Work order: Everything in the records below goes into the copy exactly, except the pictures.

Given information:
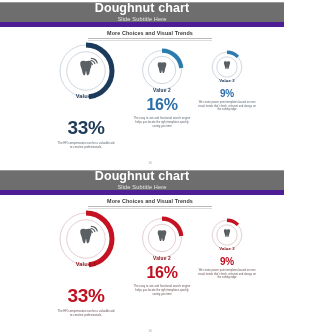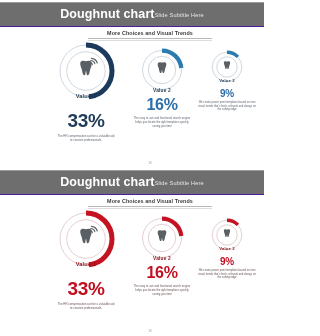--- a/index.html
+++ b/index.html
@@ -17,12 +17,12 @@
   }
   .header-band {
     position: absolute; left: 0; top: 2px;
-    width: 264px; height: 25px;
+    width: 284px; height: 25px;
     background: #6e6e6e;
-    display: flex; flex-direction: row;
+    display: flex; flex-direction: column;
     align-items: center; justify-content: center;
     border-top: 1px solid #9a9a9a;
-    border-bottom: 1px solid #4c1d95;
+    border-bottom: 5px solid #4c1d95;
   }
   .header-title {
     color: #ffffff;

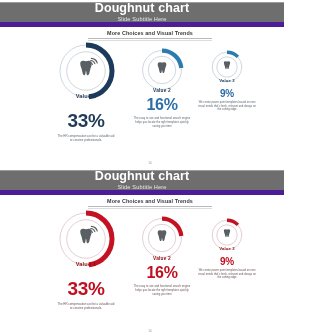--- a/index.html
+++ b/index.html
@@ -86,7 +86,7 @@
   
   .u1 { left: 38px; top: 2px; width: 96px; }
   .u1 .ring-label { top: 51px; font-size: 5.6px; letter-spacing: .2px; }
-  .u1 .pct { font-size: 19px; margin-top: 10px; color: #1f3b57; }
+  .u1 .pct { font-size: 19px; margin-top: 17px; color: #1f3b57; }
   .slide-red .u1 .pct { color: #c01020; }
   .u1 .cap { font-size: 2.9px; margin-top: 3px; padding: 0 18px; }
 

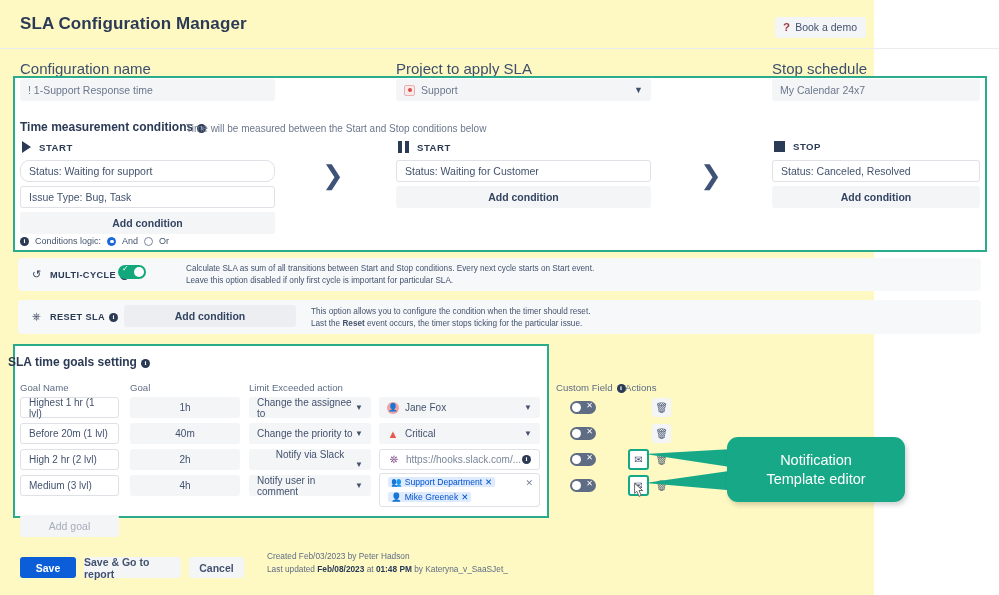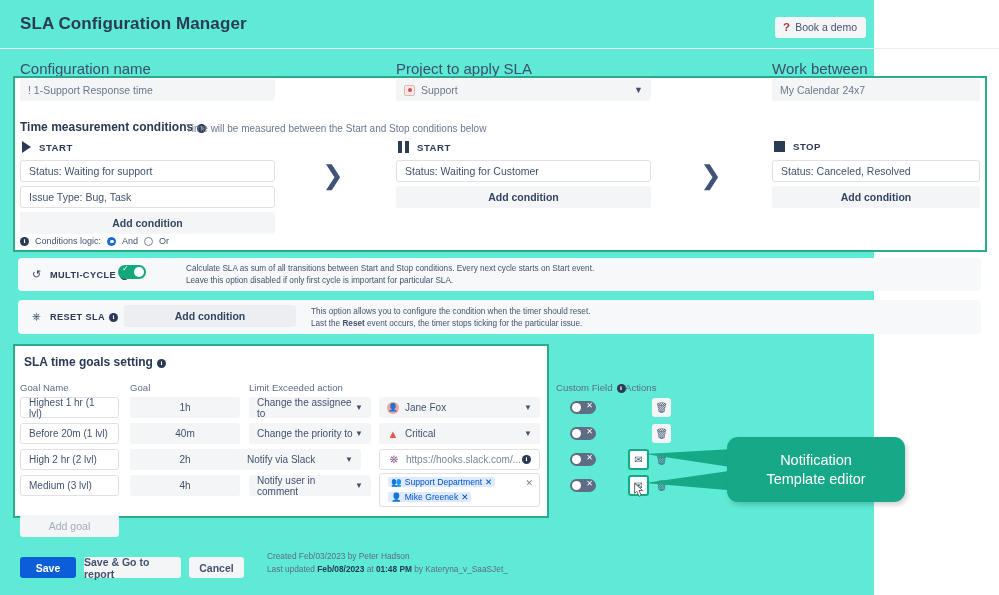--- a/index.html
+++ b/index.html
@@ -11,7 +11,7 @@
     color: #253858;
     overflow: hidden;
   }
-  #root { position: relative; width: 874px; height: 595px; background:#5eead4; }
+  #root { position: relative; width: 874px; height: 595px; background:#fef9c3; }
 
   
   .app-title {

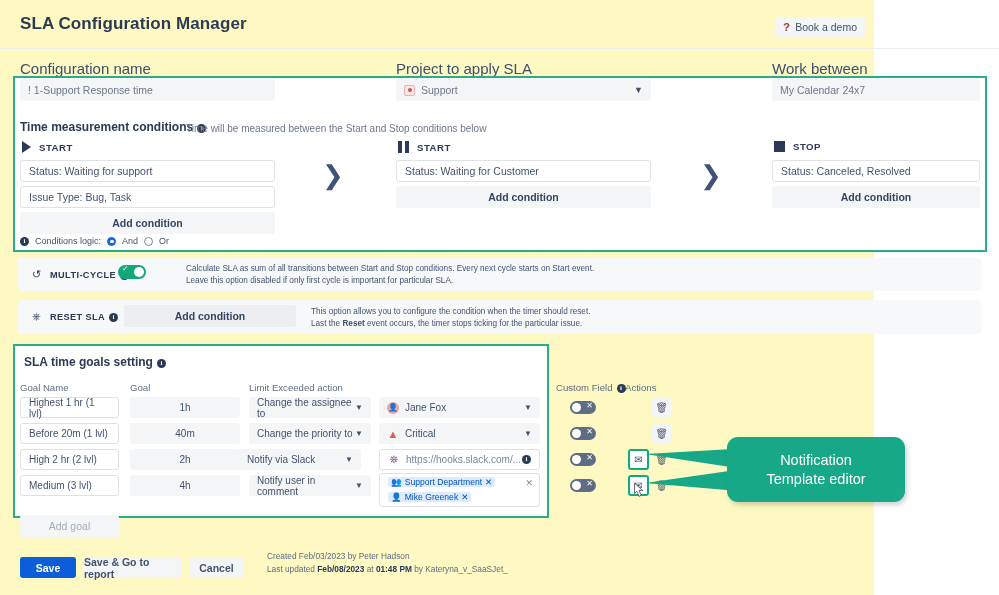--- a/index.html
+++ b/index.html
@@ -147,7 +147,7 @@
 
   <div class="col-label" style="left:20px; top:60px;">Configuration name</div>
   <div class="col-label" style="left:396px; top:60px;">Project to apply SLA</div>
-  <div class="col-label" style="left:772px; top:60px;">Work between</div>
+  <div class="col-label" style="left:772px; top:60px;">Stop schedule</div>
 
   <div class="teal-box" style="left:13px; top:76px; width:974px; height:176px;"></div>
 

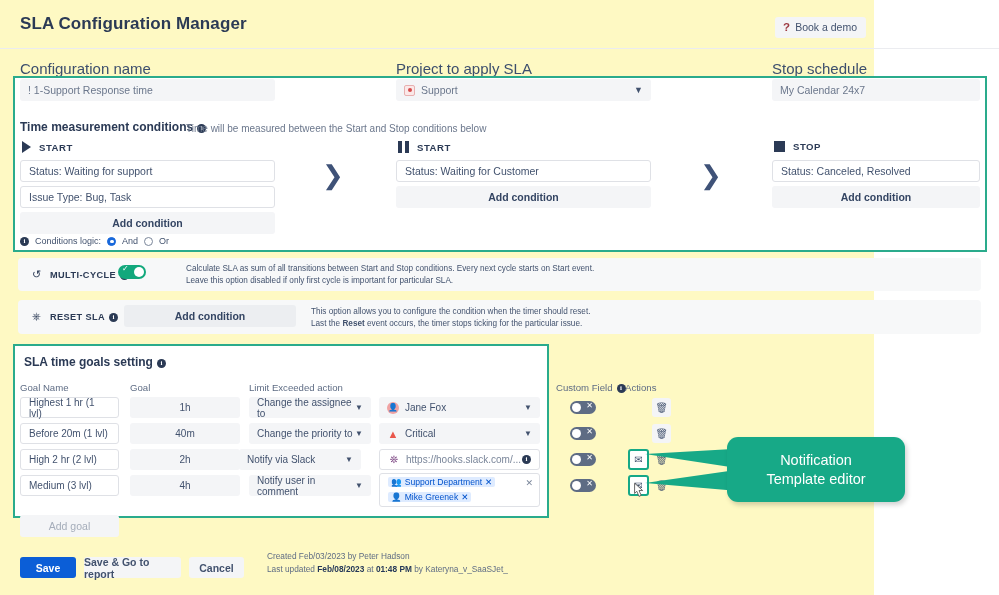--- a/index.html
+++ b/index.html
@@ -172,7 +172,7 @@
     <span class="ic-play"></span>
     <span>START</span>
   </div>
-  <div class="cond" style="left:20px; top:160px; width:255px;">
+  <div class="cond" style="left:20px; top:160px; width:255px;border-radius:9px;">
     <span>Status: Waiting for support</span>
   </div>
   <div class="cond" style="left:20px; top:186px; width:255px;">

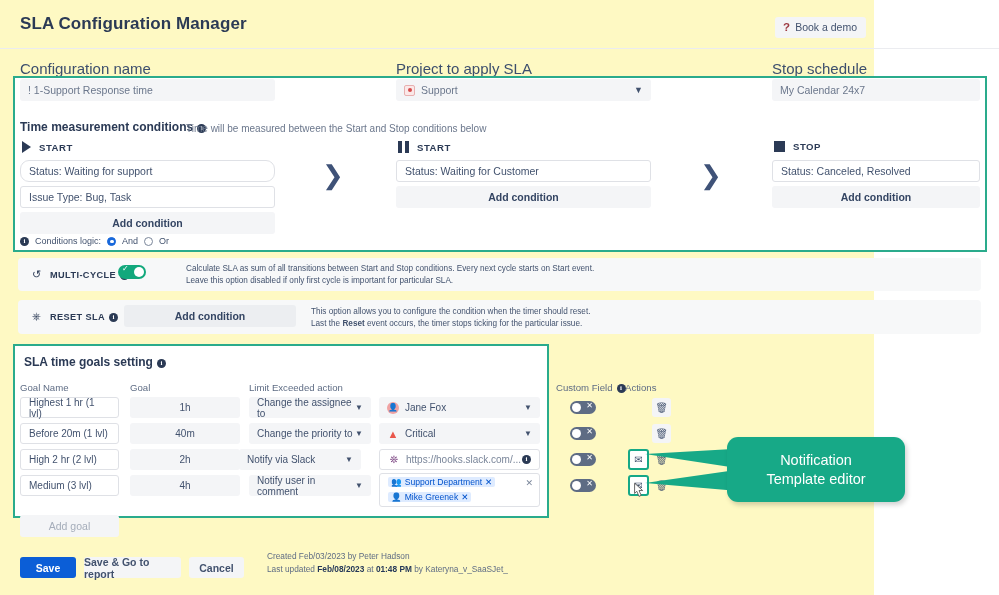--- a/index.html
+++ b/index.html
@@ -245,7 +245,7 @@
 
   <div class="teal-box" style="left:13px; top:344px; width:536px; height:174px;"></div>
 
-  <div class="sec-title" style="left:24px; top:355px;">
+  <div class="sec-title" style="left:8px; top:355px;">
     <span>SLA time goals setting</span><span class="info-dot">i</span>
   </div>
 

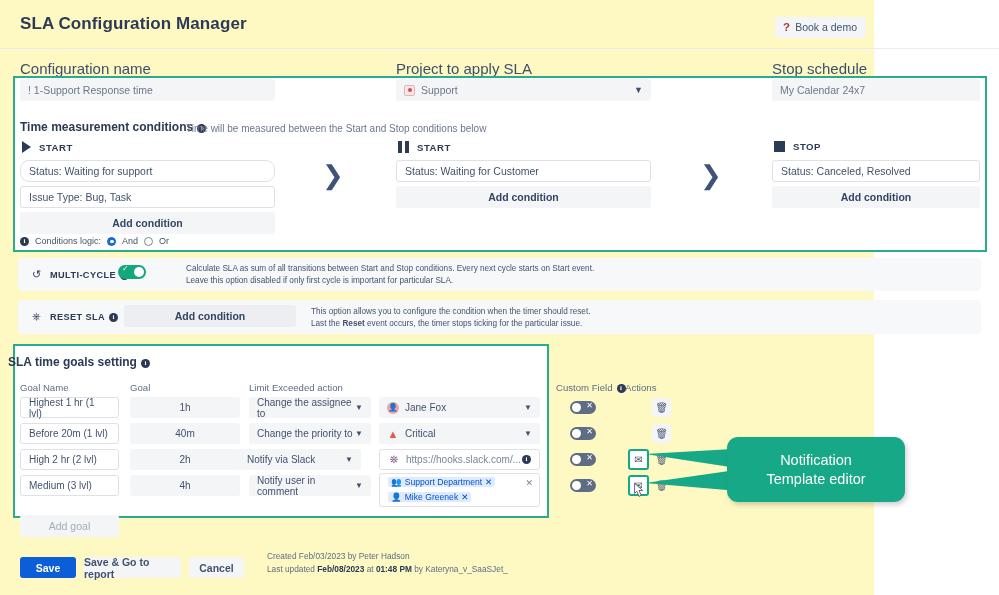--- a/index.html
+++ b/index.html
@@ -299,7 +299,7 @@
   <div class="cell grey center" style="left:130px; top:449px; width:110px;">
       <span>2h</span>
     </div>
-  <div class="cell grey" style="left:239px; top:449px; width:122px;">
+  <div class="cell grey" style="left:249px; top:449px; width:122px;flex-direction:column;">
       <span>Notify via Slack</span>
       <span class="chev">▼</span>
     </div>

Your response:
--- a/index.html
+++ b/index.html
@@ -17,12 +17,12 @@
   }
   .header-band {
     position: absolute; left: 0; top: 2px;
-    width: 264px; height: 25px;
+    width: 284px; height: 25px;
     background: #6e6e6e;
-    display: flex; flex-direction: row;
+    display: flex; flex-direction: column;
     align-items: center; justify-content: center;
     border-top: 1px solid #9a9a9a;
-    border-bottom: 1px solid #4c1d95;
+    border-bottom: 5px solid #4c1d95;
   }
   .header-title {
     color: #ffffff;

--- a/index.html
+++ b/index.html
@@ -86,7 +86,7 @@
   
   .u1 { left: 38px; top: 2px; width: 96px; }
   .u1 .ring-label { top: 51px; font-size: 5.6px; letter-spacing: .2px; }
-  .u1 .pct { font-size: 19px; margin-top: 10px; color: #1f3b57; }
+  .u1 .pct { font-size: 19px; margin-top: 17px; color: #1f3b57; }
   .slide-red .u1 .pct { color: #c01020; }
   .u1 .cap { font-size: 2.9px; margin-top: 3px; padding: 0 18px; }
 

--- a/index.html
+++ b/index.html
@@ -11,7 +11,7 @@
     color: #253858;
     overflow: hidden;
   }
-  #root { position: relative; width: 874px; height: 595px; background:#5eead4; }
+  #root { position: relative; width: 874px; height: 595px; background:#fef9c3; }
 
   
   .app-title {

--- a/index.html
+++ b/index.html
@@ -147,7 +147,7 @@
 
   <div class="col-label" style="left:20px; top:60px;">Configuration name</div>
   <div class="col-label" style="left:396px; top:60px;">Project to apply SLA</div>
-  <div class="col-label" style="left:772px; top:60px;">Work between</div>
+  <div class="col-label" style="left:772px; top:60px;">Stop schedule</div>
 
   <div class="teal-box" style="left:13px; top:76px; width:974px; height:176px;"></div>
 

--- a/index.html
+++ b/index.html
@@ -172,7 +172,7 @@
     <span class="ic-play"></span>
     <span>START</span>
   </div>
-  <div class="cond" style="left:20px; top:160px; width:255px;">
+  <div class="cond" style="left:20px; top:160px; width:255px;border-radius:9px;">
     <span>Status: Waiting for support</span>
   </div>
   <div class="cond" style="left:20px; top:186px; width:255px;">

--- a/index.html
+++ b/index.html
@@ -245,7 +245,7 @@
 
   <div class="teal-box" style="left:13px; top:344px; width:536px; height:174px;"></div>
 
-  <div class="sec-title" style="left:24px; top:355px;">
+  <div class="sec-title" style="left:8px; top:355px;">
     <span>SLA time goals setting</span><span class="info-dot">i</span>
   </div>
 

--- a/index.html
+++ b/index.html
@@ -299,7 +299,7 @@
   <div class="cell grey center" style="left:130px; top:449px; width:110px;">
       <span>2h</span>
     </div>
-  <div class="cell grey" style="left:239px; top:449px; width:122px;">
+  <div class="cell grey" style="left:249px; top:449px; width:122px;flex-direction:column;">
       <span>Notify via Slack</span>
       <span class="chev">▼</span>
     </div>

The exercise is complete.